Version difference data
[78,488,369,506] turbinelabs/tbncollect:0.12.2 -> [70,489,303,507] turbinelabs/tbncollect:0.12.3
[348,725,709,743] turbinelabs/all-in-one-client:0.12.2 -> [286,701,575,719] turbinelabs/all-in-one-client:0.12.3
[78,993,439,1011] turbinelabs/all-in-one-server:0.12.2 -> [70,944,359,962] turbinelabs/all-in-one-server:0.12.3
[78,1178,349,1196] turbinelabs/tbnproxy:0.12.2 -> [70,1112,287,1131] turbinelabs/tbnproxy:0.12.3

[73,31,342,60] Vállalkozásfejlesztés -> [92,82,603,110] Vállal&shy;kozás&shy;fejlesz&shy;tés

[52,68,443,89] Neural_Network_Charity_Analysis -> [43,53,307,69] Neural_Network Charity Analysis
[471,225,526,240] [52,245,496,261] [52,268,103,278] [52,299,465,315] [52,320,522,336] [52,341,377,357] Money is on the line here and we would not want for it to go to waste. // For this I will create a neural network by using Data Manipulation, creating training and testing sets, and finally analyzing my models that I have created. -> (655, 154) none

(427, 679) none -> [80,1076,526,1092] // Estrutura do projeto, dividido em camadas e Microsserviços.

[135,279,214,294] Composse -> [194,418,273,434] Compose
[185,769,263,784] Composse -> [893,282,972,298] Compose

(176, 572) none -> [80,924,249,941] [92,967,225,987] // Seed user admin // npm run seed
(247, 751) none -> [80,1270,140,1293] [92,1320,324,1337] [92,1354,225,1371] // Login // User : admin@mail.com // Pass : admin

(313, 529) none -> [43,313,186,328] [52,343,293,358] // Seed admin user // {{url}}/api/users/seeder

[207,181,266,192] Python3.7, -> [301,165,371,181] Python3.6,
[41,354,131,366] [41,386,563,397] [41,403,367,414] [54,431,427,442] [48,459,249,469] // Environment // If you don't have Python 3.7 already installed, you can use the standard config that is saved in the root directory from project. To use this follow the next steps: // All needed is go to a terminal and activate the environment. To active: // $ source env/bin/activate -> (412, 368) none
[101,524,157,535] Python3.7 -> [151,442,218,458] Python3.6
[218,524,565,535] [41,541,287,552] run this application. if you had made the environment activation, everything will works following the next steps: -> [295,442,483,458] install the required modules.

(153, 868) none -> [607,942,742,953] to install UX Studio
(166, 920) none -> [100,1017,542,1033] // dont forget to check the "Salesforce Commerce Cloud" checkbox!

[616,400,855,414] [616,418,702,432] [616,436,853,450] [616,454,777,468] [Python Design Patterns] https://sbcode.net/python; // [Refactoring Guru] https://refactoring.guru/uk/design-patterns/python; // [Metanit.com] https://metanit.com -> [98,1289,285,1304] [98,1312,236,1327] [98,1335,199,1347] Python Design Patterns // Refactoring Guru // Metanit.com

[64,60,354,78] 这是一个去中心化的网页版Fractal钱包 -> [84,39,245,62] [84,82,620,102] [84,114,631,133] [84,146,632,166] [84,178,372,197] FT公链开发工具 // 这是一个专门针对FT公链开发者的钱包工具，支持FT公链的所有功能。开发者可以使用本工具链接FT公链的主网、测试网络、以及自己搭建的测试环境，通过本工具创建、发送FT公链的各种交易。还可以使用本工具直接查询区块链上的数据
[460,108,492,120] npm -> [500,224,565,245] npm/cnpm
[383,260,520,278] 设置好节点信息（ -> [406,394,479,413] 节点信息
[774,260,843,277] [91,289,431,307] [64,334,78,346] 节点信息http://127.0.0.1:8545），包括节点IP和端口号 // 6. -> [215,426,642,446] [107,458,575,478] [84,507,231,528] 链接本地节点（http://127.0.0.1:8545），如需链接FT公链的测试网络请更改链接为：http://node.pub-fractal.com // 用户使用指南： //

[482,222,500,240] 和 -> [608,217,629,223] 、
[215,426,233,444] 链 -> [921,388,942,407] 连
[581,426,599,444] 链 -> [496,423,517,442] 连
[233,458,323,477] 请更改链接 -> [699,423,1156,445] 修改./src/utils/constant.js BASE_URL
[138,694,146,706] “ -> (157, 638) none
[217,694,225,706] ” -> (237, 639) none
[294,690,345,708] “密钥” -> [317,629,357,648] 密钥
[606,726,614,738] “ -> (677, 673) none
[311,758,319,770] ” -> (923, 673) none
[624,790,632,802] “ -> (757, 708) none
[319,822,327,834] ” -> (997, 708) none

Exercise instructions:
Every entry is to be restated exactly, with no line dropped.

Result:
[78,488,369,506] turbinelabs/tbncollect:0.12.2 -> [70,489,303,507] turbinelabs/tbncollect:0.12.3
[348,725,709,743] turbinelabs/all-in-one-client:0.12.2 -> [286,701,575,719] turbinelabs/all-in-one-client:0.12.3
[78,993,439,1011] turbinelabs/all-in-one-server:0.12.2 -> [70,944,359,962] turbinelabs/all-in-one-server:0.12.3
[78,1178,349,1196] turbinelabs/tbnproxy:0.12.2 -> [70,1112,287,1131] turbinelabs/tbnproxy:0.12.3

[73,31,342,60] Vállalkozásfejlesztés -> [92,82,603,110] Vállal&shy;kozás&shy;fejlesz&shy;tés

[52,68,443,89] Neural_Network_Charity_Analysis -> [43,53,307,69] Neural_Network Charity Analysis
[471,225,526,240] [52,245,496,261] [52,268,103,278] [52,299,465,315] [52,320,522,336] [52,341,377,357] Money is on the line here and we would not want for it to go to waste. // For this I will create a neural network by using Data Manipulation, creating training and testing sets, and finally analyzing my models that I have created. -> (655, 154) none

(427, 679) none -> [80,1076,526,1092] // Estrutura do projeto, dividido em camadas e Microsserviços.

[135,279,214,294] Composse -> [194,418,273,434] Compose
[185,769,263,784] Composse -> [893,282,972,298] Compose

(176, 572) none -> [80,924,249,941] [92,967,225,987] // Seed user admin // npm run seed
(247, 751) none -> [80,1270,140,1293] [92,1320,324,1337] [92,1354,225,1371] // Login // User : admin@mail.com // Pass : admin

(313, 529) none -> [43,313,186,328] [52,343,293,358] // Seed admin user // {{url}}/api/users/seeder

[207,181,266,192] Python3.7, -> [301,165,371,181] Python3.6,
[41,354,131,366] [41,386,563,397] [41,403,367,414] [54,431,427,442] [48,459,249,469] // Environment // If you don't have Python 3.7 already installed, you can use the standard config that is saved in the root directory from project. To use this follow the next steps: // All needed is go to a terminal and activate the environment. To active: // $ source env/bin/activate -> (412, 368) none
[101,524,157,535] Python3.7 -> [151,442,218,458] Python3.6
[218,524,565,535] [41,541,287,552] run this application. if you had made the environment activation, everything will works following the next steps: -> [295,442,483,458] install the required modules.

(153, 868) none -> [607,942,742,953] to install UX Studio
(166, 920) none -> [100,1017,542,1033] // dont forget to check the "Salesforce Commerce Cloud" checkbox!

[616,400,855,414] [616,418,702,432] [616,436,853,450] [616,454,777,468] [Python Design Patterns] https://sbcode.net/python; // [Refactoring Guru] https://refactoring.guru/uk/design-patterns/python; // [Metanit.com] https://metanit.com -> [98,1289,285,1304] [98,1312,236,1327] [98,1335,199,1347] Python Design Patterns // Refactoring Guru // Metanit.com

[64,60,354,78] 这是一个去中心化的网页版Fractal钱包 -> [84,39,245,62] [84,82,620,102] [84,114,631,133] [84,146,632,166] [84,178,372,197] FT公链开发工具 // 这是一个专门针对FT公链开发者的钱包工具，支持FT公链的所有功能。开发者可以使用本工具链接FT公链的主网、测试网络、以及自己搭建的测试环境，通过本工具创建、发送FT公链的各种交易。还可以使用本工具直接查询区块链上的数据
[460,108,492,120] npm -> [500,224,565,245] npm/cnpm
[383,260,520,278] 设置好节点信息（ -> [406,394,479,413] 节点信息
[774,260,843,277] [91,289,431,307] [64,334,78,346] 节点信息http://127.0.0.1:8545），包括节点IP和端口号 // 6. -> [215,426,642,446] [107,458,575,478] [84,507,231,528] 链接本地节点（http://127.0.0.1:8545），如需链接FT公链的测试网络请更改链接为：http://node.pub-fractal.com // 用户使用指南： //

[482,222,500,240] 和 -> [608,217,629,223] 、
[215,426,233,444] 链 -> [921,388,942,407] 连
[581,426,599,444] 链 -> [496,423,517,442] 连
[233,458,323,477] 请更改链接 -> [699,423,1156,445] 修改./src/utils/constant.js BASE_URL
[138,694,146,706] “ -> (157, 638) none
[217,694,225,706] ” -> (237, 639) none
[294,690,345,708] “密钥” -> [317,629,357,648] 密钥
[606,726,614,738] “ -> (677, 673) none
[311,758,319,770] ” -> (923, 673) none
[624,790,632,802] “ -> (757, 708) none
[319,822,327,834] ” -> (997, 708) none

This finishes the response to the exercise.